This a story about four young men who move around a lot, and what they do on the way to wherever it is they’re going. The four comprise a rock’n’roll group from Scotland called Idlewild. Some of you will have heard of them, some of you may not. Some others among you will most likely think they know all there is to know about Idlewild. Without wishing to get too vehement so early on, those residing in the latter camp must prepare to be confounded.

I speak from personal experience, having mentally waved adieu to Idlewild following their debut mini-album ‘Captain’. Not that Idlewild were in any way a bad band. In fact they were great, in the same way that fold-out street maps are great: convenient and colourful, but no work of art.
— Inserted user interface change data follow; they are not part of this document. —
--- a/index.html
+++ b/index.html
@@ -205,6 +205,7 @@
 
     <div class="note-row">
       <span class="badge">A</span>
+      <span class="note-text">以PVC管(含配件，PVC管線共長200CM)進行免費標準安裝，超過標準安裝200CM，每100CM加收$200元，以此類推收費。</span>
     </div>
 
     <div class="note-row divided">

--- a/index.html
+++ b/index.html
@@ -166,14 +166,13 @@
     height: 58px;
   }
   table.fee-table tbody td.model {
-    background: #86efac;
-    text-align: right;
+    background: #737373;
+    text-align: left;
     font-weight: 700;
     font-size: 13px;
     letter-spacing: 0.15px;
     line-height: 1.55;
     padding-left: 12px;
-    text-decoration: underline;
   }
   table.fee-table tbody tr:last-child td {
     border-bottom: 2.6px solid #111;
This was back at the beginning of 1998 and I rather doubted whether another group of urchin-faced punkers for whom year zero was Sonic Youth’s ‘Daydream Nation’ and whose live gigs were a cross between self-immolatory thrashfests and a trampolinists’ convention was really what the world really needed. Built For Speed And Not To Last. There’d be another along in a minute.
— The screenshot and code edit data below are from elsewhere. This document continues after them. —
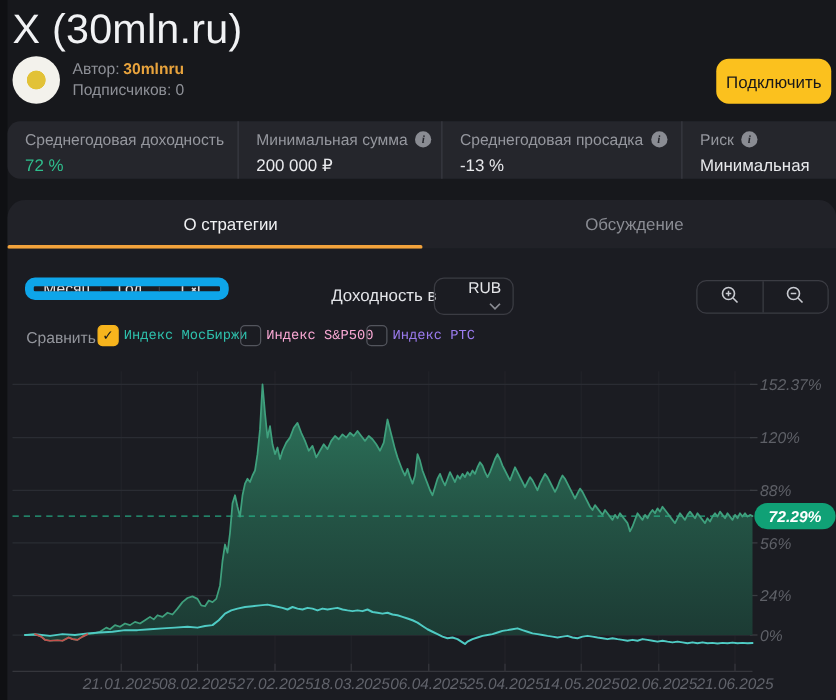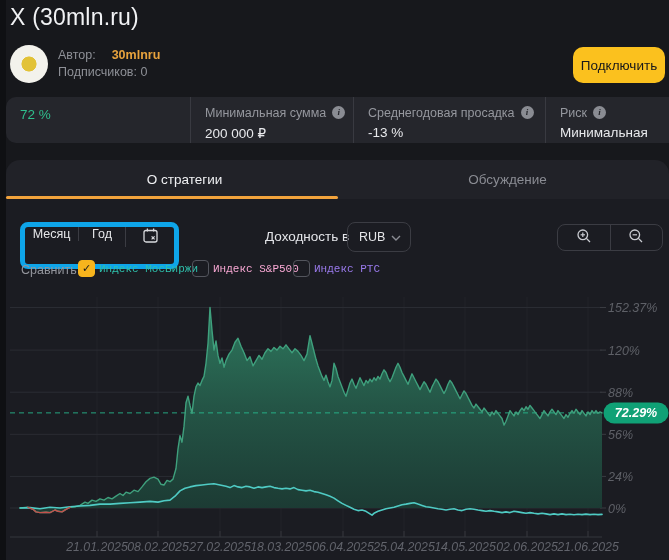--- a/index.html
+++ b/index.html
@@ -13,7 +13,7 @@
   .left-strip { position:absolute; left:0; top:0; width:6px; height:560px; background:#0F1013; }
 
   
-  .page-title { position:absolute; left:10px; top:4px; font-size:23px; font-weight:500; color:#F1F2F4; letter-spacing:.2px; }
+  .page-title { position:absolute; left:10px; top:4px; font-size:33px; font-weight:500; color:#F1F2F4; letter-spacing:.2px; }
   .avatar { position:absolute; left:10px; top:45px; width:38px; height:38px; border-radius:50%;
             background:radial-gradient(circle at 50% 50%, #E2C237 0 27%, #F3F2EC 29% 78%, #D8D8D2 86%, #2A2B30 100%); }
   .author-block { position:absolute; left:58px; top:47px; font-size:12.5px; line-height:17px; }

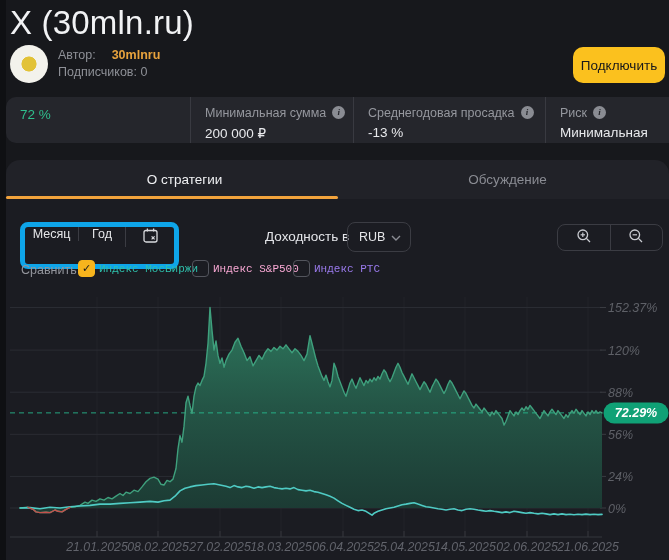--- a/index.html
+++ b/index.html
@@ -18,7 +18,7 @@
             background:radial-gradient(circle at 50% 50%, #E2C237 0 27%, #F3F2EC 29% 78%, #D8D8D2 86%, #2A2B30 100%); }
   .author-block { position:absolute; left:58px; top:47px; font-size:12.5px; line-height:17px; }
   .author-label, .subs-label { color:#8E9097; }
-  .author-name { color:#E8A33D; font-weight:600; margin-left:16px; cursor:pointer; }
+  .author-name { color:#E8A33D; font-weight:600; margin-left:3px; cursor:pointer; }
   .connect-btn { position:absolute; left:573px; top:47px; width:92px; height:36px; background:#FBC11E;
                  border:none; border-radius:10px; font-size:13.5px; font-weight:500; color:#18181A; cursor:pointer;
                  font-family:inherit; }

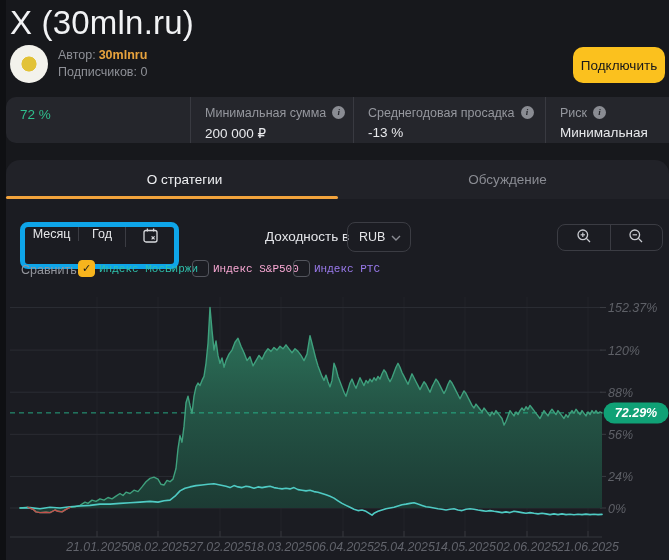--- a/index.html
+++ b/index.html
@@ -96,6 +96,7 @@
 
 <div class="stats-card">
   <div class="stat-cell">
+    <span class="stat-label">Среднегодовая доходность</span>
     <div class="stat-value" style="color:#2FBE8D">72 %</div>
   </div>
   <div class="stat-cell">

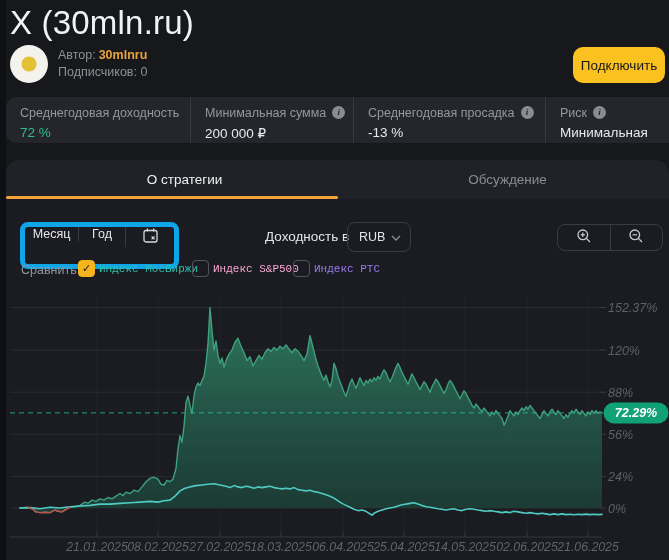--- a/index.html
+++ b/index.html
@@ -44,8 +44,8 @@
   
   .content { position:absolute; left:6px; top:199px; width:663px; height:361px; background:#1B1C22; }
 
-  .seg-control { position:absolute; left:14px; top:23px; height:47px; display:flex; align-items:flex-start;
-                 border:5px solid #0ea5e9; border-radius:8px; overflow:hidden; background:#1B1C22; }
+  .seg-control { position:absolute; left:14px; top:23px; height:18px; display:flex; align-items:center;
+                 border:7px solid #0ea5e9; border-radius:8px; overflow:hidden; background:#1B1C22; }
   .seg-btn { background:transparent; border:none; color:#E5E6E9; font-size:12.5px; font-family:inherit; cursor:pointer;
              padding:0; display:flex; align-items:center; justify-content:center; }
   .seg-btn + .seg-btn { border-left:1px solid #3B3C43; }

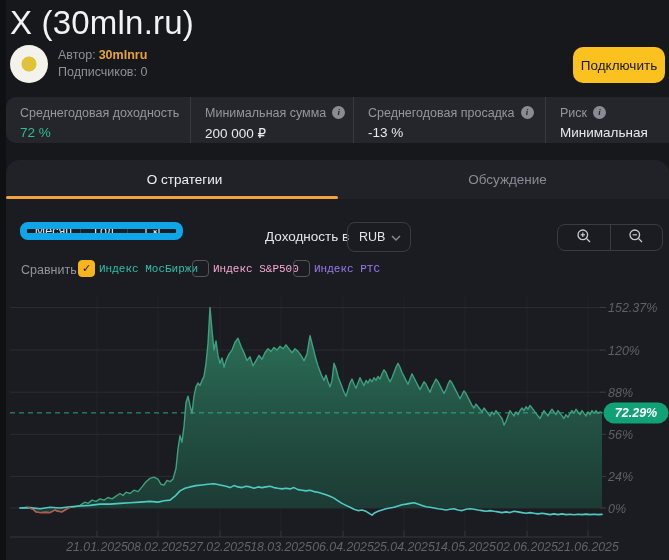--- a/index.html
+++ b/index.html
@@ -55,8 +55,8 @@
 
   .currency-label { position:absolute; left:259px; top:30px; font-size:13.5px; color:#E3E4E8; }
   .currency-select { position:absolute; left:341px; top:23px; width:64px; height:30px; border:1px solid #3B3C43;
-                     border-radius:8px; display:flex; align-items:center; justify-content:space-between;
-                     padding:0 9px 0 11px; font-size:12.5px; color:#E5E6E9; cursor:pointer; background:transparent; }
+                     border-radius:8px; display:flex; align-items:flex-end; justify-content:space-between;
+                     padding:0 9px 0 11px; font-size:12.5px; color:#E5E6E9; cursor:pointer; background:transparent;flex-direction:column; }
 
   .zoom-group { position:absolute; left:551px; top:25px; width:106px; height:27px; border:1px solid #3B3C43;
                 border-radius:8px; display:flex; }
Two-and-a-half years later, I heard a song called ‘Roseability’, a single from the second full Idlewild album ‘100 Broken Windows’. It was barely recognisable as the same people responsible for scrawny blasts of teen vitriol like ‘Annihilate Now’. These boys had been stretching themselves, getting around a bit. They’d been to record with Bob Weston in Chicago and Dave Eringa at Rockfield. And they’d also stopped sounding like ersatz Americans, and begun to sound like something far more interesting. Like real people.
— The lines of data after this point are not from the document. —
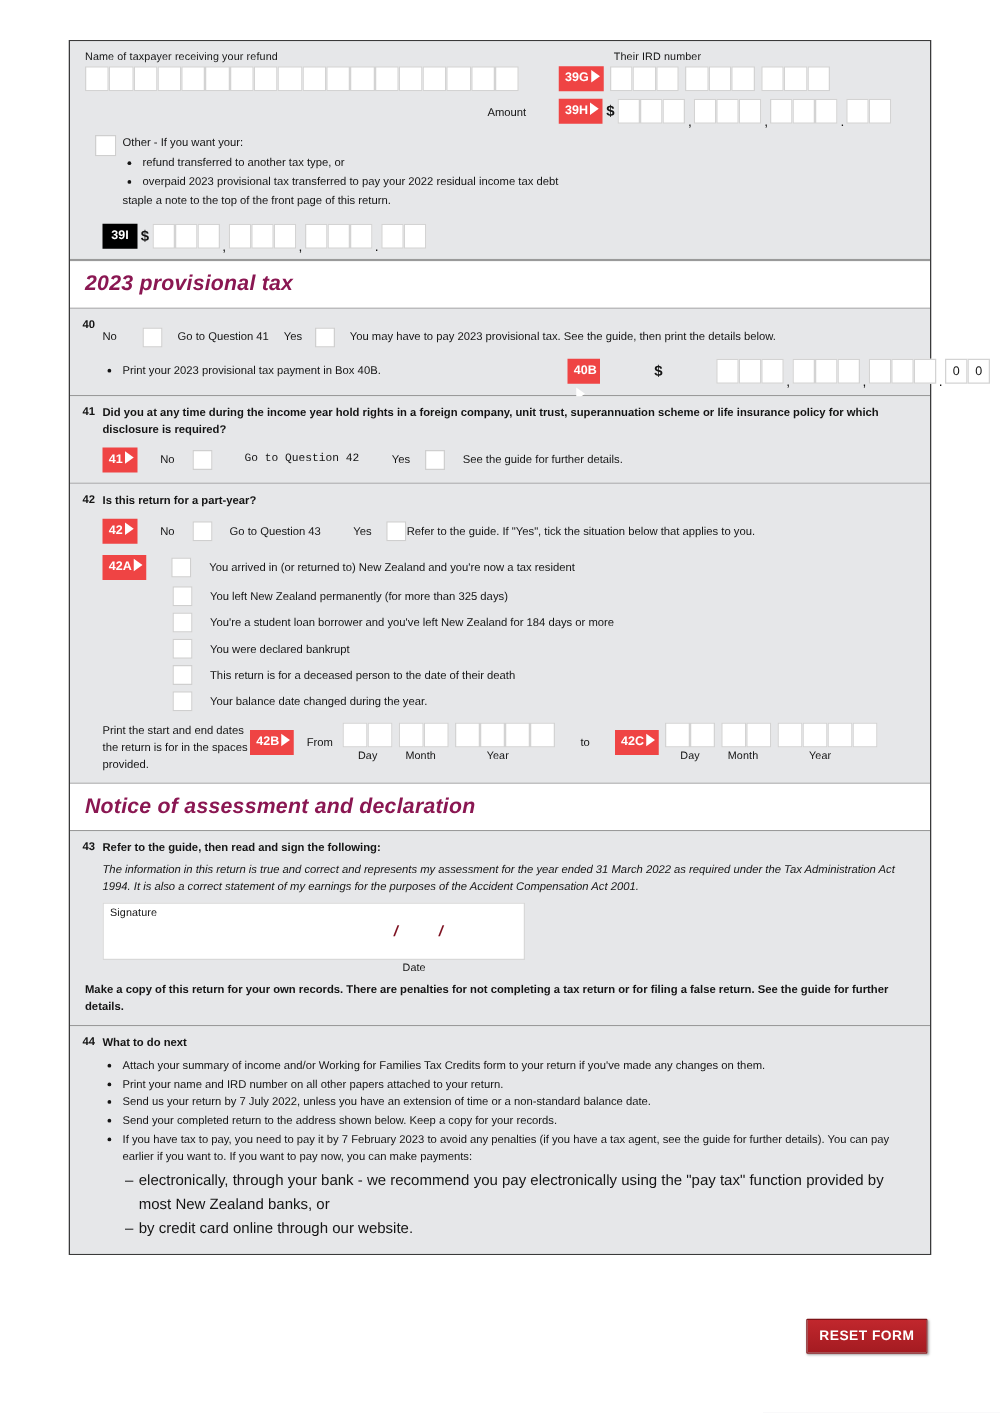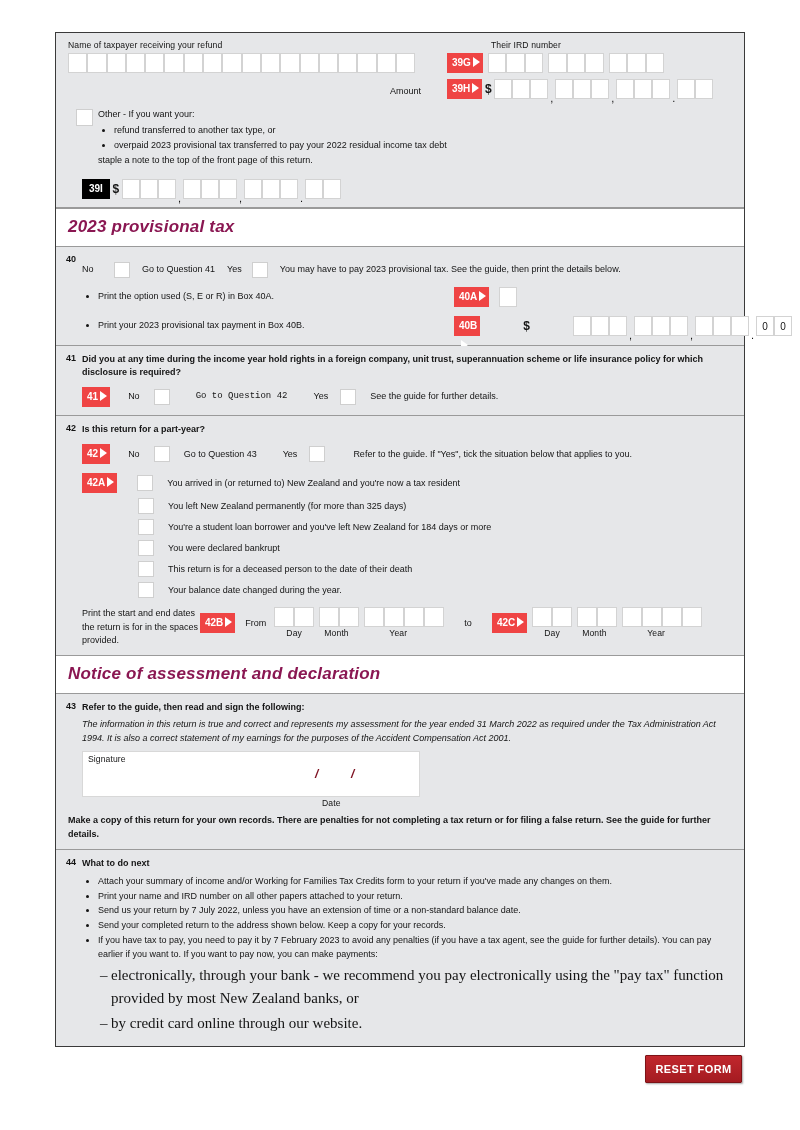--- a/index.html
+++ b/index.html
@@ -215,19 +215,6 @@
             <span class="txt" style="margin-left:12px;">You may have to pay 2023 provisional tax. See the guide, then print the details below.</span>
           </div>
 
-          <div class="row" style="margin-top:9px;">
-            <div style="flex:1;">
-              <ul class="bl" style="margin:0;">
-                <li>Print the option used (S, E or R) in Box 40A.</li>
-              </ul>
-            </div>
-            <div style="width:278px;" class="row">
-              <span class="badge"><span>40A</span><span class="arw"></span></span>
-              <span class="gapsm"></span>
-                <span class="gapsm"></span>
-              <span class="cell money"></span>
-            </div>
-          </div>
 
           <div class="row" style="margin-top:9px;">
             <div style="flex:1;">

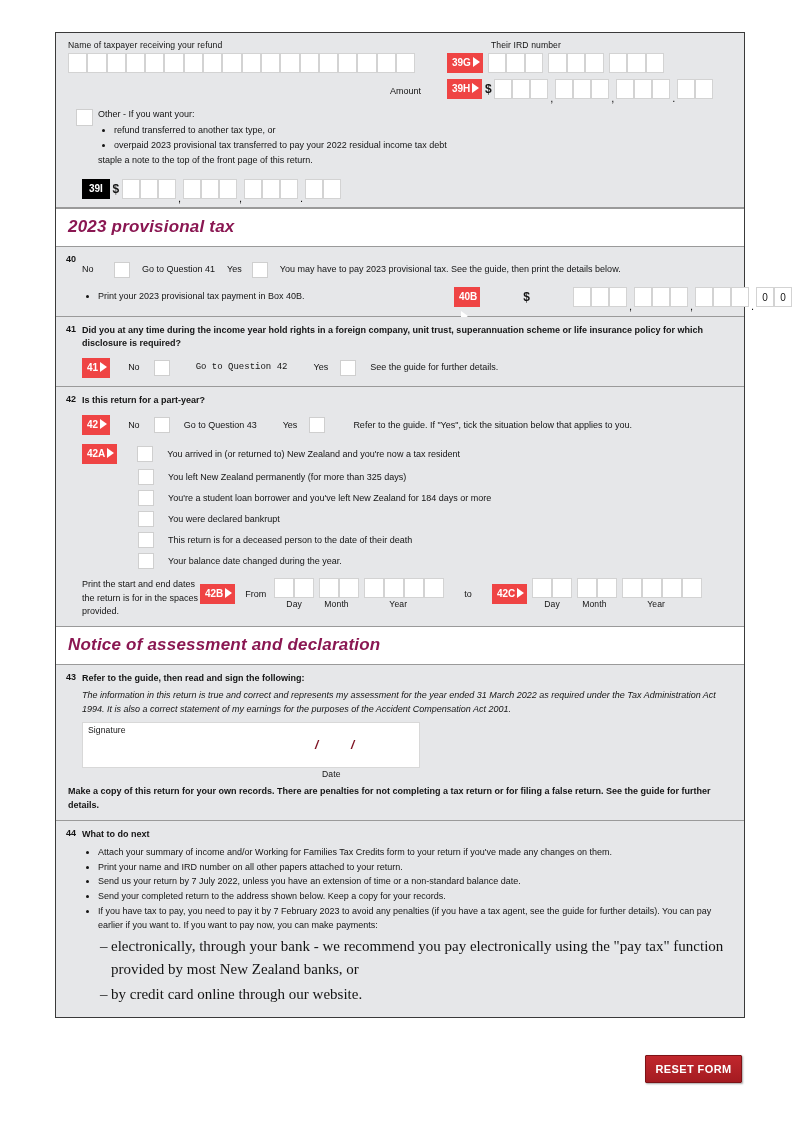--- a/index.html
+++ b/index.html
@@ -269,7 +269,7 @@
             <span class="txt" style="margin-left:14px;">Go to Question 43</span>
             <span class="txt" style="margin-left:26px;">Yes</span>
             <span class="tick" style="margin-left:12px;"></span>
-            <span class="txt" style="margin-left:28px;">Refer to the guide. If "Yes", tick the situation below that applies to you.</span>
+            <span class="txt" style="margin-left:0;">Refer to the guide. If "Yes", tick the situation below that applies to you.</span>
           </div>
 
           <div style="margin-top:9px;">

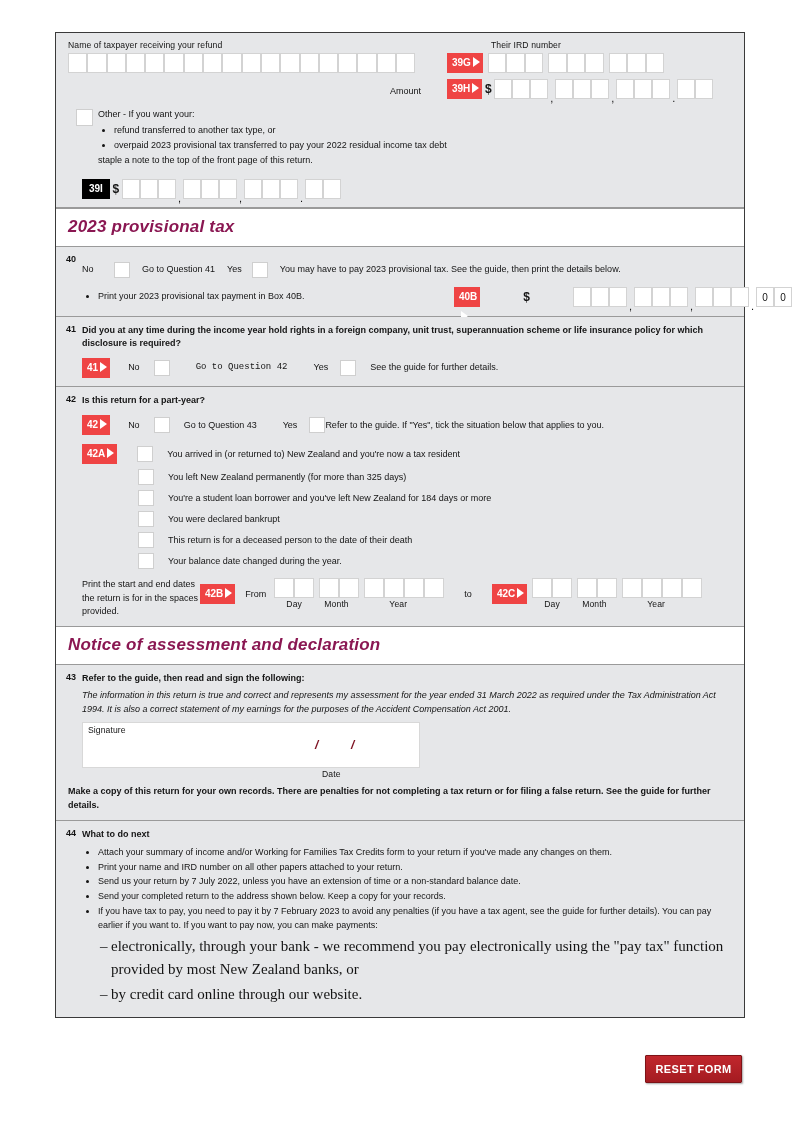--- a/index.html
+++ b/index.html
@@ -96,7 +96,7 @@
   ul.bl{ margin:3px 0 0 0; padding-left:16px;}
   ul.bl li{ font-size:9px; line-height:1.55; color:#141414; margin:1px 0;}
   ul.dash{ list-style:none; margin:2px 0 0 0; padding-left:13px;}
-  ul.dash li{ font-size:15px;line-height:1.55;color:#141414;position:relative;margin:1px 0;font-family:Liberation Serif, serif;}
+  ul.dash li{ font-size:12px;line-height:1.55;color:#141414;position:relative;margin:1px 0;}
   ul.dash li:before{content:"\2013";position:absolute;left:-11px;}
 
   .qgrid{ display:flex; }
Anyhow, back to the story. It’s the beginning of 2001. Idlewild are beginning to record what ended up as their new album, the one you’re probably listening to now. They were working with producer Stephen Street (the man renowned for his work with The Smiths and Blur) and things were not going well. The songs felt like mere extensions of what they’d done in the past, which wasn’t surprising seeing as a lot were leftovers from the ‘100 Broken Windows ‘sessions, or else were written just after that record came out.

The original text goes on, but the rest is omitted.